JB, Caderno B, 15 de fevereiro
por Luiz Orlando Carneiro
Sons hipnóticosNo festival Tudo é Jazz, de Ouro Preto, em 2005, uma plateia de mais de 500 pessoas - formada por jazzófilos exigentes, neófitos e adeptos do prog rock – vibrou com as hipnóticas invenções musicais (e sônicas), entre o in e o out, do trio Jacob Fred Jazz Odyssey. Na ocasião, o grupo nascido em Tulsa (Oklahoma), em 1994, era uma novidade, e acabara de lançar, pelo selo indie Kufala, o CD Slow breath, silent mind. Reed Mathis (baixo acústico com pedal, capaz de elevar em duas oitavas acima do normal a sonoridade do instrumento), Brian Haas (piano acústico) e Jason Smart (bateria) eram então os integrantes do trio, quase tão hiperativo como o Bad Plus, embora mais "composicional", sobretudo nas recriações de clássicos do jazz moderno, como Fables of Faubus (Charles Mingus), Naima (John Coltrane) e Off minor (Thelonious Monk).

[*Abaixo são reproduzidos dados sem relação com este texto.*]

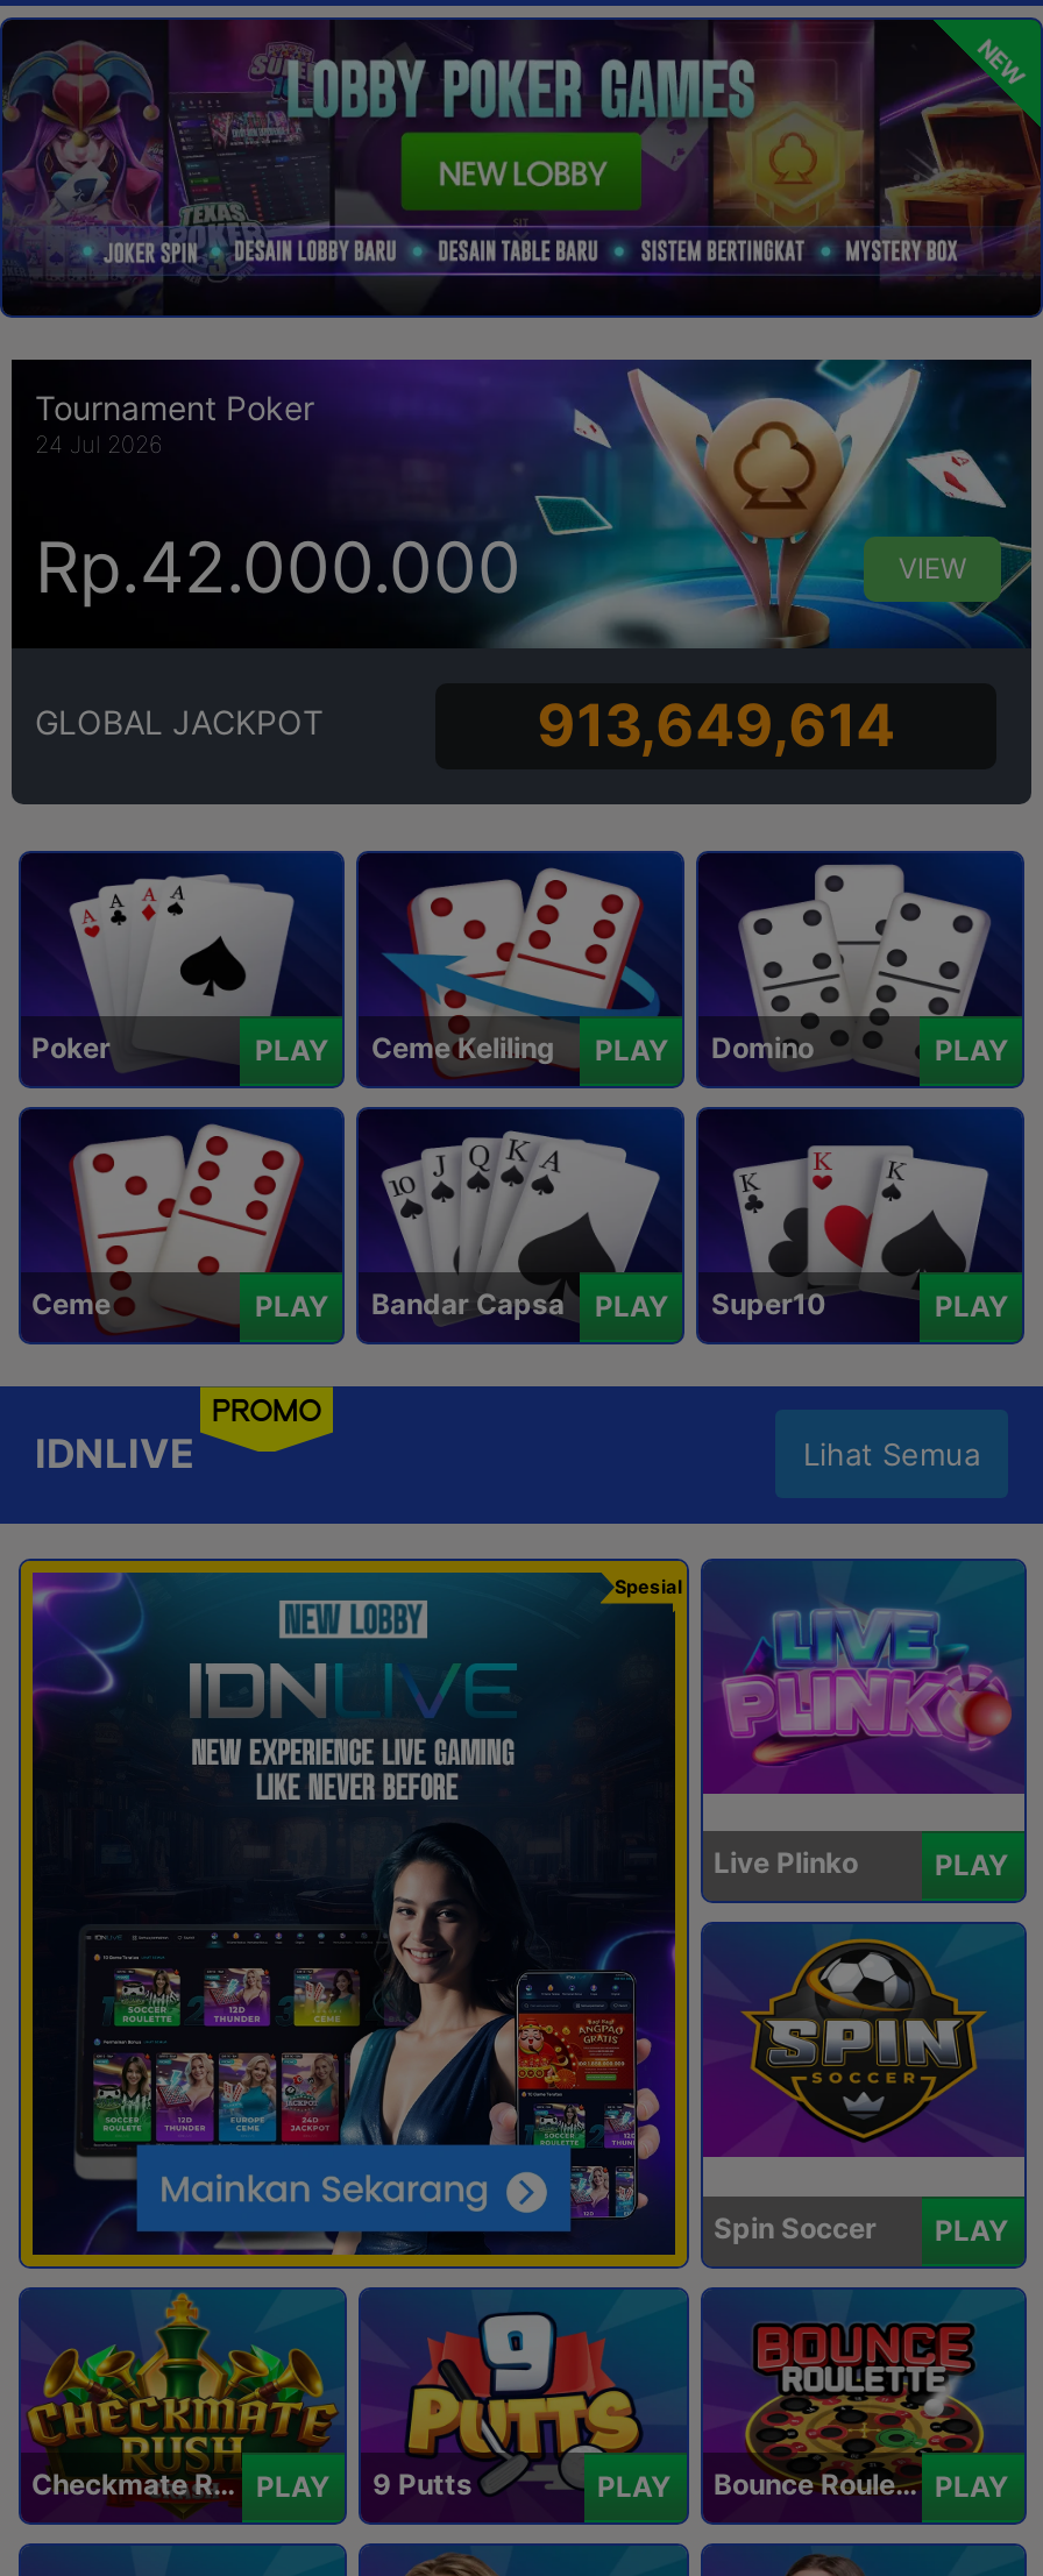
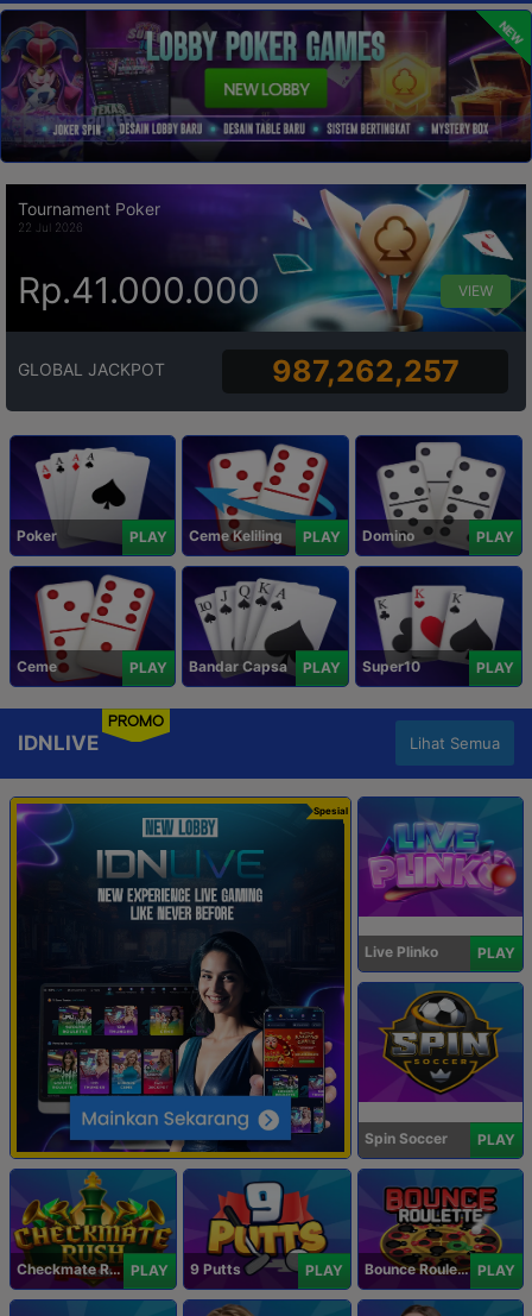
[35,429,163,457] 24 Jul 2026 -> [18,219,83,234] 22 Jul 2026
[35,525,522,609] Rp.42.000.000 -> [18,269,260,311] Rp.41.000.000
[537,691,895,761] 913,649,614 -> [271,353,459,389] 987,262,257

O JFJO virou quarteto, em meados do ano passado, com Josh Raymer no lugar de Smart, Matt Hayes no de Mathis e a adição do guitarrista Chris Combs. Mas, antes disso, em março, gravou em estúdio o álbum virtual Winterwood, que pode ser downloaded, de graça, no site do grupo (www.jfjo.com), que faz questão de manter o nome surrealista de Jacob Fred – apelido inventado por Haas para si próprio quando era adolescente. Trata-se de um presente do pianista-líder, comemorativo dos 15 anos do JFJO. E marca também a despedida do excepcional Reed Mathis, que assina seis das 13 faixas do "disco" e arranja Song of the vipers (Louis Armstrong), além de tocar seus contrabaixos incrementados, banjo e guitarras (inclusive a lap steel, aquela guitarra-tábua havaiana, geralmente de seis cordas).
A faixa inicial, Dove’s army of love (6m15), de Mathis, indica o clima predominante da sessão, com o tema mantido em ostinato pelo piano acústico de Haas, enquanto o baixista-guitarrista e o baterista-percussionista elevam, aos poucos, a temperatura rítmico-sônica do ambiente, aqui e ali amenizada por interlúdios do pianista. É difícil precisar, exatamente, onde e quando a improvisação prevalece sobre as partes arranjadas.
Song of vipers (5m40) é um dos mais atraentes momentos do álbum, sobretudo pelo contraste entre o ritmo second line das brass bands de Nova Orleans e o backbeat insolente (com brilhantes exclamações dos pratos e címbalos) criado por Josh Raymer. Ele e Haas são também os destaques na metamorfose da peça de Ellington (6m40), na qual parece haver partes em overdub. Old love, new love (5m58) e A bird (6m13), ambas do pianista-compositor-arranjador, são melodicamente insinuantes, com variações bachianas delicadas de Haas nesta última, desenvolvendo-se em meio a pontuações eletrônicas discretas e intervenções da guitarra de Mathis. Este, por sua vez, é a estrela de The slip (7m15), também de sua lavra. Crazy fingers (4m48), de Jerry Garcia, recebe do JFJO um belo tratamento, bem bluesy, e traz um longo e delicado solo de Haas no piano acústico.
O JFJO produz um tipo de jazz acústico-eletrônico ao mesmo tempo emocional e intelectual, às vezes até camerístico, sem rejeitar as raízes da mainstream, principalmente as mais populares, como se pode ouvir em Earl Hines (4m15), de Mathis. O grupo não se propõe a competir com o hiperenergético trio The Bad Plus (Ethan Iverson, piano; David King, bateria; Reid Anderson, baixo). Transformado em quarteto, o JFJO partiu em longa turnê (sold out) pelos Estados Unidos, deixando na internet, à disposição de seus fãs, o registro derradeiro da feliz associação Haas-Mathis.